*** Block opens ***

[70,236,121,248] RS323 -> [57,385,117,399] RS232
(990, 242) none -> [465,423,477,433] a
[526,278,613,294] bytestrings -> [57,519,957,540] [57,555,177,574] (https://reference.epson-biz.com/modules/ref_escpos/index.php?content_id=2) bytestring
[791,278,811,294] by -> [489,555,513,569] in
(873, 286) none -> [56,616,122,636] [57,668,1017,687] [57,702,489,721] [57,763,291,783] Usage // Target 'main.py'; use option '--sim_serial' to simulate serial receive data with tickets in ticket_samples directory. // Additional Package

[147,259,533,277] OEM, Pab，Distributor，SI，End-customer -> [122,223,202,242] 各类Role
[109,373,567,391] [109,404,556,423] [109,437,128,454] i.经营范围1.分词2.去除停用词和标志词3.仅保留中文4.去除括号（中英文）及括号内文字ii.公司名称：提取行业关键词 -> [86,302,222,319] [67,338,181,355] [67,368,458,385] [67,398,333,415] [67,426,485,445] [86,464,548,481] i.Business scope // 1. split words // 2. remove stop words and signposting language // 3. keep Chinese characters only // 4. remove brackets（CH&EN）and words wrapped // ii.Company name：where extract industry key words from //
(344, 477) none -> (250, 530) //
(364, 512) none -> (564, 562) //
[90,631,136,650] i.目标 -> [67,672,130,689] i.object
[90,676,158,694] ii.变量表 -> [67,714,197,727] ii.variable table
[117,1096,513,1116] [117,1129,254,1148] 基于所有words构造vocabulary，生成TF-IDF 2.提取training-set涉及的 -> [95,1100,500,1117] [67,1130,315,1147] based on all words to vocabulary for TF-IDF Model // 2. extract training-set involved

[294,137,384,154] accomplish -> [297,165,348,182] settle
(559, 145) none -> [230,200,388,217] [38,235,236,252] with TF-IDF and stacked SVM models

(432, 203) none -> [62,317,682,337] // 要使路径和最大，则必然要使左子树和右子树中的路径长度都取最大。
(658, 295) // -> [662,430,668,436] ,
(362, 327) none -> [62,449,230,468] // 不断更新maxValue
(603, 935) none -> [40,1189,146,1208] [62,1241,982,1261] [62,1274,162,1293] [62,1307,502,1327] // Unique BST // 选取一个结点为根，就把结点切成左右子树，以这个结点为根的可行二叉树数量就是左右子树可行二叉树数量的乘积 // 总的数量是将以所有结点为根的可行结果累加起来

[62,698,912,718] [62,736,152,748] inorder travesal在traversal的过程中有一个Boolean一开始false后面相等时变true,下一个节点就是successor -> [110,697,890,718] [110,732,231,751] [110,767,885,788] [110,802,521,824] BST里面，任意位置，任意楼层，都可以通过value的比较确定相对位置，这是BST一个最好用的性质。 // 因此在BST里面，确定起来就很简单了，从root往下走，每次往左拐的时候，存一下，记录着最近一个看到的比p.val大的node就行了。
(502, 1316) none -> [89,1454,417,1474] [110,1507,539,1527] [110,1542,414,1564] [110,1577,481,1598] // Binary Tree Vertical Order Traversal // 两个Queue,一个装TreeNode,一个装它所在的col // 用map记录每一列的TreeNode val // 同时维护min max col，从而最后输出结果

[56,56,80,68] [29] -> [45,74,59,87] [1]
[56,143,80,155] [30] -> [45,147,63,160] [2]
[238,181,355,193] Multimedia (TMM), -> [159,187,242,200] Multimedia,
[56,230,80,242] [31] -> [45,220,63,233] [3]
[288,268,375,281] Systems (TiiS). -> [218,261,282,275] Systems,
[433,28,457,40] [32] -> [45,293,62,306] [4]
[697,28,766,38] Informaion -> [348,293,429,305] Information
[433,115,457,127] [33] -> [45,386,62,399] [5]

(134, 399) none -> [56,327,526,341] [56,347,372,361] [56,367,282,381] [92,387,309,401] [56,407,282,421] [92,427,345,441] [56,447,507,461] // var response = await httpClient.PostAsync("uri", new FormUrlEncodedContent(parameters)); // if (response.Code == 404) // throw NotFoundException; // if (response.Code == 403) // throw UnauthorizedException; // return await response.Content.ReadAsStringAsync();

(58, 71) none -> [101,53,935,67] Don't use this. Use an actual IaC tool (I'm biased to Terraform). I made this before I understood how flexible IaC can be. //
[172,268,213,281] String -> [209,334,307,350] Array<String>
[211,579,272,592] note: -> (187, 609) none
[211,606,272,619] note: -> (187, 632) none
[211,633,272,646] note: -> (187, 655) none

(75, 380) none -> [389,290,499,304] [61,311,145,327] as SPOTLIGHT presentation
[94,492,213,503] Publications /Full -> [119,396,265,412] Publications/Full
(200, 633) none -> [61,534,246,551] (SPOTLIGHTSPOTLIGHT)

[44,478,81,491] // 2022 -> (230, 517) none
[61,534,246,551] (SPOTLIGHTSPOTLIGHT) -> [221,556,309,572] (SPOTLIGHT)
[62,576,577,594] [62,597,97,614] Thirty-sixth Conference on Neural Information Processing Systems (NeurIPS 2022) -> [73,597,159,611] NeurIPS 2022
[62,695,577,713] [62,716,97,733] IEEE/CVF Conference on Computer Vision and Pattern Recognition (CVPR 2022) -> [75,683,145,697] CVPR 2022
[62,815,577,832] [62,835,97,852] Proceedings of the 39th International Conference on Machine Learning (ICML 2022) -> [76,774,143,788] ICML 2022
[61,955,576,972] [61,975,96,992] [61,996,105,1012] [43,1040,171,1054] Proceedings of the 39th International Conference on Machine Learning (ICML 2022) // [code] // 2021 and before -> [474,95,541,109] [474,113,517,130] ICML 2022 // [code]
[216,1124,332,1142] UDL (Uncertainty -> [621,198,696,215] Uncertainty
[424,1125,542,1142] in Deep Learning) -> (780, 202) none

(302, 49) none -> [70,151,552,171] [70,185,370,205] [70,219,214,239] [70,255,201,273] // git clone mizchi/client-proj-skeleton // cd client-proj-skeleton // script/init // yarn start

*** Block closes ***

THE PROBLEM ->
The answer must restate all of the entries exactly.

REPLY ->
[70,236,121,248] RS323 -> [57,385,117,399] RS232
(990, 242) none -> [465,423,477,433] a
[526,278,613,294] bytestrings -> [57,519,957,540] [57,555,177,574] (https://reference.epson-biz.com/modules/ref_escpos/index.php?content_id=2) bytestring
[791,278,811,294] by -> [489,555,513,569] in
(873, 286) none -> [56,616,122,636] [57,668,1017,687] [57,702,489,721] [57,763,291,783] Usage // Target 'main.py'; use option '--sim_serial' to simulate serial receive data with tickets in ticket_samples directory. // Additional Package

[147,259,533,277] OEM, Pab，Distributor，SI，End-customer -> [122,223,202,242] 各类Role
[109,373,567,391] [109,404,556,423] [109,437,128,454] i.经营范围1.分词2.去除停用词和标志词3.仅保留中文4.去除括号（中英文）及括号内文字ii.公司名称：提取行业关键词 -> [86,302,222,319] [67,338,181,355] [67,368,458,385] [67,398,333,415] [67,426,485,445] [86,464,548,481] i.Business scope // 1. split words // 2. remove stop words and signposting language // 3. keep Chinese characters only // 4. remove brackets（CH&EN）and words wrapped // ii.Company name：where extract industry key words from //
(344, 477) none -> (250, 530) //
(364, 512) none -> (564, 562) //
[90,631,136,650] i.目标 -> [67,672,130,689] i.object
[90,676,158,694] ii.变量表 -> [67,714,197,727] ii.variable table
[117,1096,513,1116] [117,1129,254,1148] 基于所有words构造vocabulary，生成TF-IDF 2.提取training-set涉及的 -> [95,1100,500,1117] [67,1130,315,1147] based on all words to vocabulary for TF-IDF Model // 2. extract training-set involved

[294,137,384,154] accomplish -> [297,165,348,182] settle
(559, 145) none -> [230,200,388,217] [38,235,236,252] with TF-IDF and stacked SVM models

(432, 203) none -> [62,317,682,337] // 要使路径和最大，则必然要使左子树和右子树中的路径长度都取最大。
(658, 295) // -> [662,430,668,436] ,
(362, 327) none -> [62,449,230,468] // 不断更新maxValue
(603, 935) none -> [40,1189,146,1208] [62,1241,982,1261] [62,1274,162,1293] [62,1307,502,1327] // Unique BST // 选取一个结点为根，就把结点切成左右子树，以这个结点为根的可行二叉树数量就是左右子树可行二叉树数量的乘积 // 总的数量是将以所有结点为根的可行结果累加起来

[62,698,912,718] [62,736,152,748] inorder travesal在traversal的过程中有一个Boolean一开始false后面相等时变true,下一个节点就是successor -> [110,697,890,718] [110,732,231,751] [110,767,885,788] [110,802,521,824] BST里面，任意位置，任意楼层，都可以通过value的比较确定相对位置，这是BST一个最好用的性质。 // 因此在BST里面，确定起来就很简单了，从root往下走，每次往左拐的时候，存一下，记录着最近一个看到的比p.val大的node就行了。
(502, 1316) none -> [89,1454,417,1474] [110,1507,539,1527] [110,1542,414,1564] [110,1577,481,1598] // Binary Tree Vertical Order Traversal // 两个Queue,一个装TreeNode,一个装它所在的col // 用map记录每一列的TreeNode val // 同时维护min max col，从而最后输出结果

[56,56,80,68] [29] -> [45,74,59,87] [1]
[56,143,80,155] [30] -> [45,147,63,160] [2]
[238,181,355,193] Multimedia (TMM), -> [159,187,242,200] Multimedia,
[56,230,80,242] [31] -> [45,220,63,233] [3]
[288,268,375,281] Systems (TiiS). -> [218,261,282,275] Systems,
[433,28,457,40] [32] -> [45,293,62,306] [4]
[697,28,766,38] Informaion -> [348,293,429,305] Information
[433,115,457,127] [33] -> [45,386,62,399] [5]

(134, 399) none -> [56,327,526,341] [56,347,372,361] [56,367,282,381] [92,387,309,401] [56,407,282,421] [92,427,345,441] [56,447,507,461] // var response = await httpClient.PostAsync("uri", new FormUrlEncodedContent(parameters)); // if (response.Code == 404) // throw NotFoundException; // if (response.Code == 403) // throw UnauthorizedException; // return await response.Content.ReadAsStringAsync();

(58, 71) none -> [101,53,935,67] Don't use this. Use an actual IaC tool (I'm biased to Terraform). I made this before I understood how flexible IaC can be. //
[172,268,213,281] String -> [209,334,307,350] Array<String>
[211,579,272,592] note: -> (187, 609) none
[211,606,272,619] note: -> (187, 632) none
[211,633,272,646] note: -> (187, 655) none

(75, 380) none -> [389,290,499,304] [61,311,145,327] as SPOTLIGHT presentation
[94,492,213,503] Publications /Full -> [119,396,265,412] Publications/Full
(200, 633) none -> [61,534,246,551] (SPOTLIGHTSPOTLIGHT)

[44,478,81,491] // 2022 -> (230, 517) none
[61,534,246,551] (SPOTLIGHTSPOTLIGHT) -> [221,556,309,572] (SPOTLIGHT)
[62,576,577,594] [62,597,97,614] Thirty-sixth Conference on Neural Information Processing Systems (NeurIPS 2022) -> [73,597,159,611] NeurIPS 2022
[62,695,577,713] [62,716,97,733] IEEE/CVF Conference on Computer Vision and Pattern Recognition (CVPR 2022) -> [75,683,145,697] CVPR 2022
[62,815,577,832] [62,835,97,852] Proceedings of the 39th International Conference on Machine Learning (ICML 2022) -> [76,774,143,788] ICML 2022
[61,955,576,972] [61,975,96,992] [61,996,105,1012] [43,1040,171,1054] Proceedings of the 39th International Conference on Machine Learning (ICML 2022) // [code] // 2021 and before -> [474,95,541,109] [474,113,517,130] ICML 2022 // [code]
[216,1124,332,1142] UDL (Uncertainty -> [621,198,696,215] Uncertainty
[424,1125,542,1142] in Deep Learning) -> (780, 202) none

(302, 49) none -> [70,151,552,171] [70,185,370,205] [70,219,214,239] [70,255,201,273] // git clone mizchi/client-proj-skeleton // cd client-proj-skeleton // script/init // yarn start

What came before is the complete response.